Uma descoberta recente está mudando a forma como entendemos os primeiros capítulos do universo. A estrela SDSS J0715-7334 foi confirmada como o objeto mais quimicamente “puro” já observado, com uma composição que remonta praticamente ao amanhecer cósmico.
O estudo, publicado na revista Nature Astronomy, indica que essa estrela contém menos de 0,005% dos chamados “metais” — qualquer elemento mais pesado que o hélio — em comparação com o Sol. Isso a transforma em uma verdadeira cápsula do tempo.
Um fóssil cósmico vindo de outra galáxia

Mais do que rara, essa estrela é especial por sua história. Os dados sugerem que ela não nasceu na nossa galáxia, mas no halo da Grande Nuvem de Magalhães, uma galáxia satélite da Via Láctea.
Com o passar de bilhões de anos, acabou sendo capturada gravitacionalmente e incorporada ao nosso entorno galáctico.
Isso faz dela uma espécie de “imigrante cósmica”, trazendo consigo informações praticamente intactas de uma época em que o universo ainda estava começando a se formar.
O que significa ser uma estrela “pura”?
Logo após o Big Bang, o universo era composto quase exclusivamente por hidrogênio e hélio.
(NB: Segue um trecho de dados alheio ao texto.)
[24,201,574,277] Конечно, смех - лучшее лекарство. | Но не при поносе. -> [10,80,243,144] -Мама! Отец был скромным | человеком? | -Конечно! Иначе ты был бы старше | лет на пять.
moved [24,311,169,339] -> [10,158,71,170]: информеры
Elementos como carbono, oxigênio e ferro só surgiram depois, no interior das estrelas.
Por isso, quanto menor a quantidade desses elementos em uma estrela, mais próxima ela está das primeiras gerações estelares.
A SDSS J0715-7334 leva essa lógica ao extremo. Sua metalicidade é inferior a 7,8 × 10⁻⁷ em relação ao Sol, com níveis extremamente baixos de ferro e carbono — uma combinação nunca vista antes.
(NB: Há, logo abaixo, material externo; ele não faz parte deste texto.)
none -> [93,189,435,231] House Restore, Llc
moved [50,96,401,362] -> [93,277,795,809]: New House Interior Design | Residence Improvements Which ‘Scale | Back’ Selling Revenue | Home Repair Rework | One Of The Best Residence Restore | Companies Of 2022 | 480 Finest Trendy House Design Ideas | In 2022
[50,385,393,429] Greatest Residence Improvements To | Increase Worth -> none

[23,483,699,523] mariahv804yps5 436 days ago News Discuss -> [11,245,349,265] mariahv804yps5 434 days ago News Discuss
Curiosamente, já haviam sido encontradas estrelas com menos ferro, mas nenhuma com tão pouco carbono ao mesmo tempo. É essa mistura que torna o objeto único.
Mais “primitiva” que galáxias inteiras
O mais surpreendente é que essa estrela apresenta menos metais do que algumas das galáxias mais antigas já observadas pelo James Webb Space Telescope.
Isso desafia interpretações atuais sobre o universo primitivo, já que muitas dessas galáxias eram consideradas praticamente “sem metais”.
Em outras palavras, essa estrela não apenas quebra recordes — ela obriga os cientistas a recalibrar suas teorias sobre a evolução química do cosmos.
Uma descoberta feita com tecnologia — e jovens cientistas
O achado foi possível graças à combinação de grandes projetos astronômicos. Os pesquisadores usaram dados do Sloan Digital Sky Survey V e observações detalhadas dos telescópios Observatório Las Campanas, incluindo os instrumentos Magellan.
Esses telescópios permitiram analisar com precisão a composição química da estrela.
Um detalhe interessante: parte das observações contou com a participação de estudantes da Universidade de Chicago. Foi durante uma madrugada de observação que surgiu a confirmação de que estavam diante de algo extraordinário.
O que essa estrela revela sobre o nascimento das primeiras estrelas

O impacto mais profundo da descoberta está na teoria de formação estelar.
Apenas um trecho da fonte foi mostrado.